In the mid-1930s, Pauling decided to open up new areas of interest. In his early years he mentioned his lack of interest in the study of molecules with biological significance. But as Caltech began to focus more and more on biology, Pauling began to work with great biologists such as Thomas Hunt Morgan , Theodosius Dobzhansky , Calvin Bridges and Alfred H. Sturtevant , as he developed an interest in biological molecules.

His first work in this area was on the structure of hemoglobin . He was able to demonstrate that the hemoglobin molecule changes its structure when it binds or releases an oxygen atom . As a result of these investigations, he decided to make a thorough study of the structures of proteins in general. To do this, he returned to his old method of X-ray diffraction. Protein molecules are much less suitable for this technique than crystalline minerals. The best X-ray photographs of proteins were made by the British crystallographer William Astbury in the 1930s . But when Pauling tried in 1937 to take part in Astbury's investigations, he did not succeed.

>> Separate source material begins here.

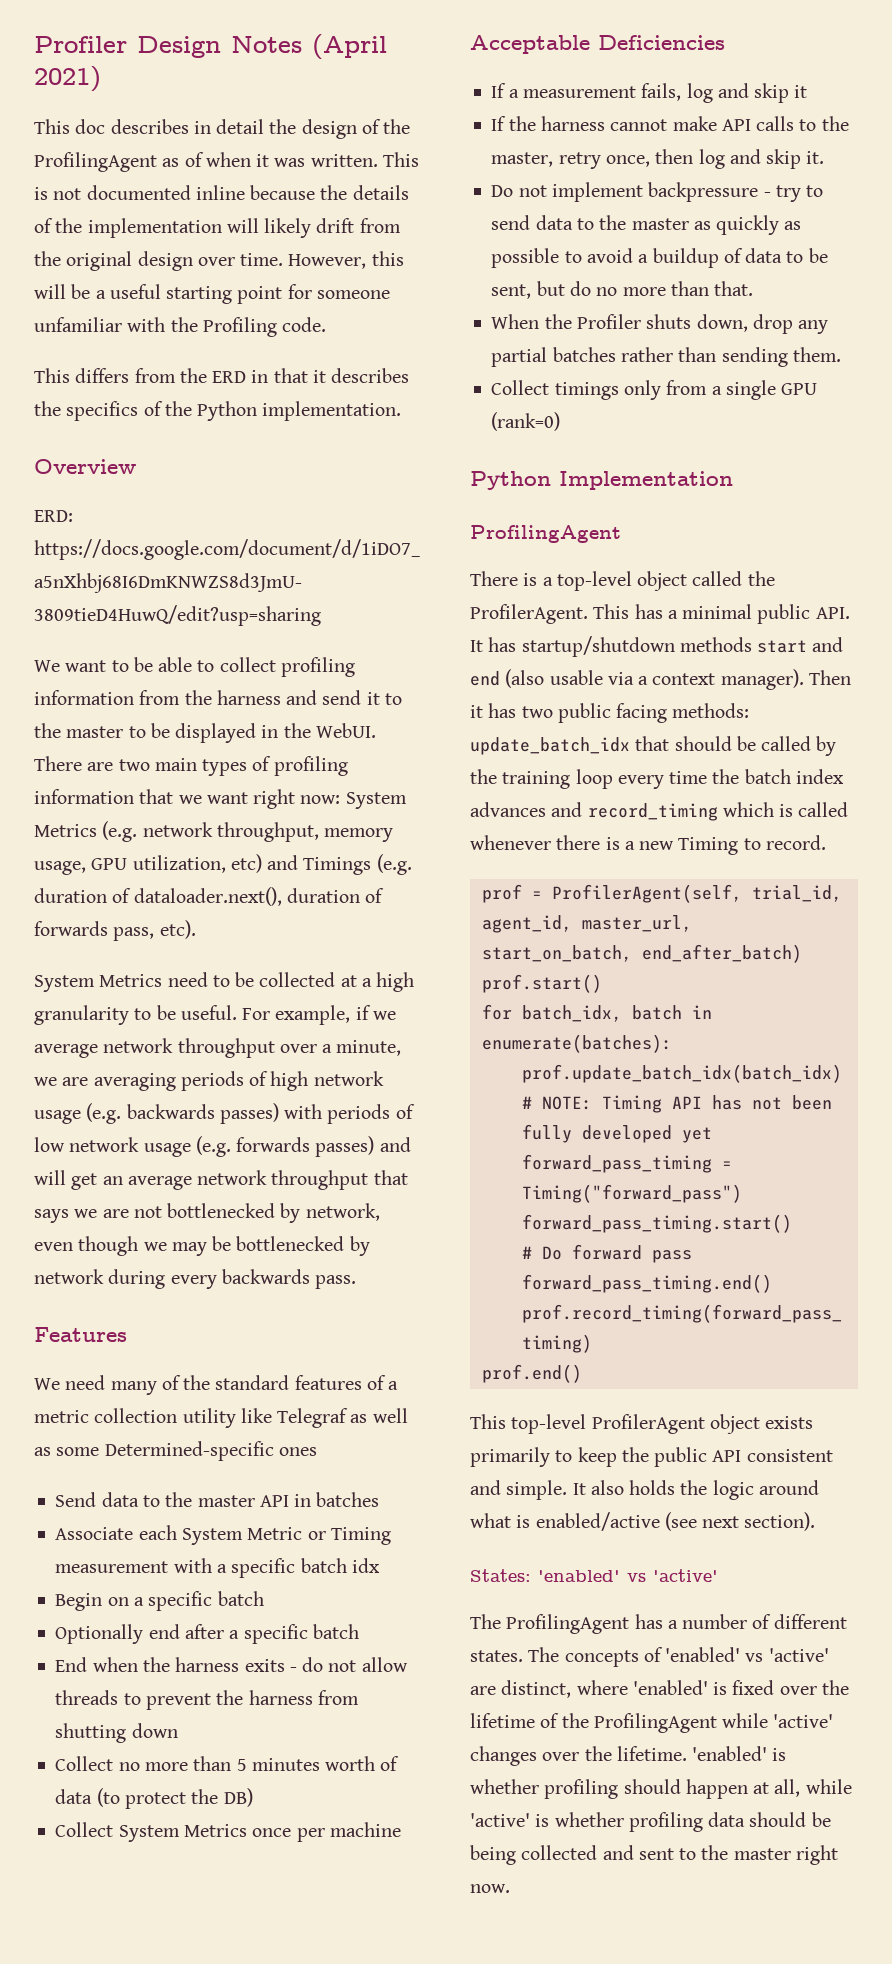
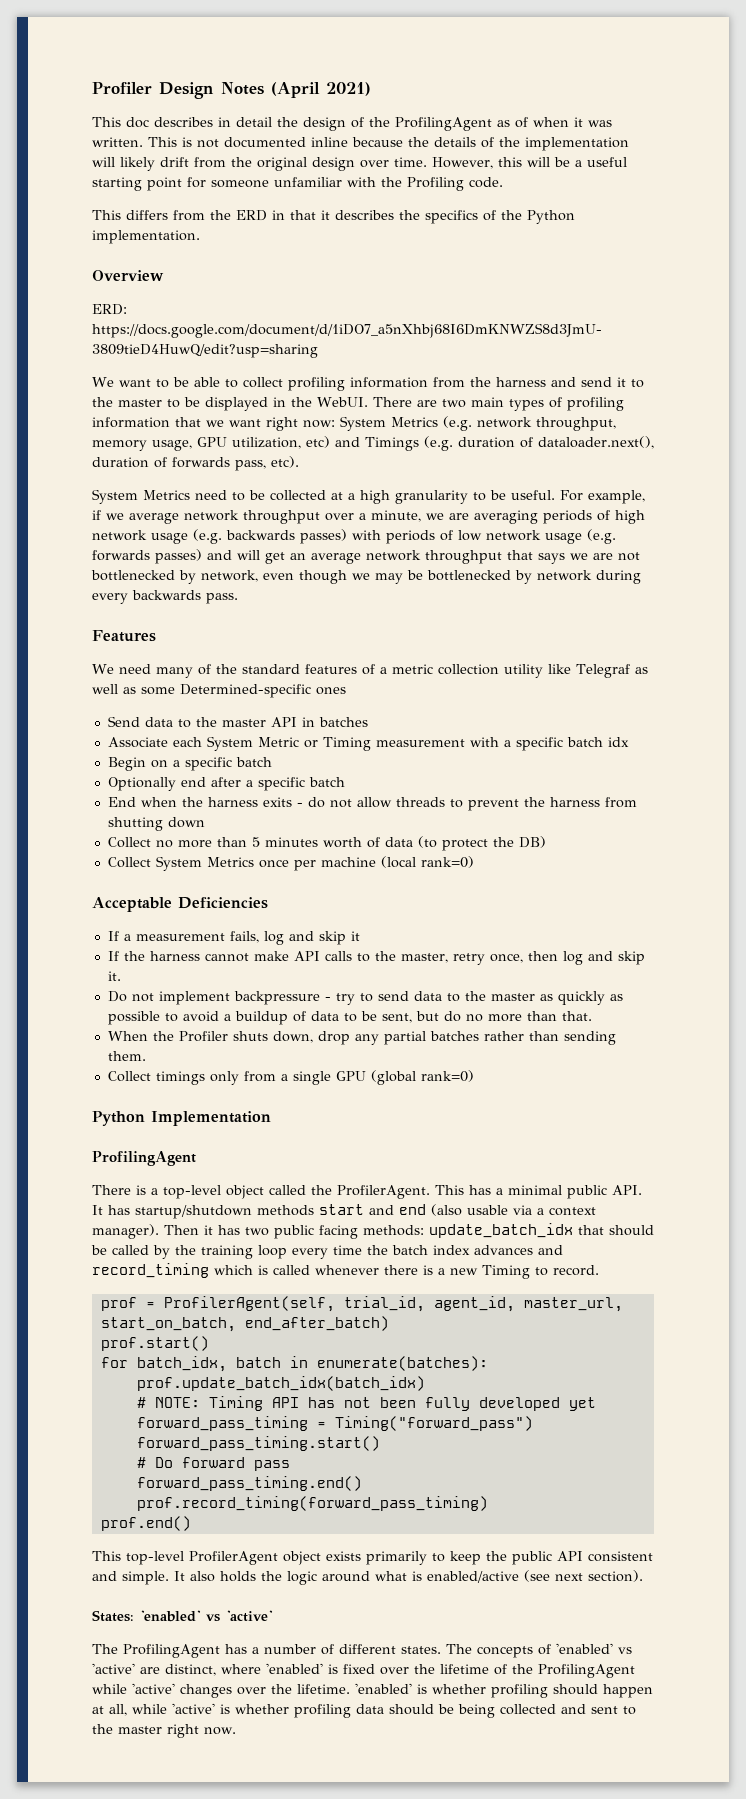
(401, 1829) none -> [380,856,474,868] (local rank=0)
[491,412,561,431] (rank=0) -> [370,1070,474,1085] (global rank=0)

It took Pauling eleven years to explain the problem: while his mathematical analysis was correct, Astbury's images were captured in such a way that they were tilted to their expected positions. Pauling formulated a model of the structure of hemoglobin, in which the atoms are arranged in a helix , and transferred this idea to proteins in general. He published the fundamental studies on the secondary structure of proteins ( alpha helix , beta leaflet ) with his colleague Robert B. Corey (whom he had brought to Caltech as an assistant in 1937 and who carried out the X-ray structure analyzes) and with the visiting scientist at Caltech Herman Branson around 1951. The double helix that James Watson and Francis Crick postulated for deoxyribonucleic acid (DNA) can also be traced back to this helix structure . Pauling also came very close to this structure. Although his assumed structure of DNA was not entirely correct, many familiar with his work believe that Pauling would soon have come to the same conclusion as Watson and Crick if Rosalind Franklin , whose work was the basis of Watson and Crick's publication, gave him would not have come before.

Pauling also dealt with enzyme reactions and showed in 1949 with Seymour Jonathan Singer and Harvey Itano that sickle cell anemia can be traced back to a change in one molecule (hemoglobin), as was later shown in only one amino acid . As a result of this work he dealt with the structure of antibodies and was involved in the development of the first synthetic antibodies in 1942.

Engagement against nuclear weapons and nuclear weapon tests

Pauling and his children celebrate the award of the Nobel Prize in Stockholm in 1954 . Seated left to right: Linus Pauling, Jr., Peter Pauling, and Linda Pauling. Standing from left to right: a stranger and Crellin Pauling.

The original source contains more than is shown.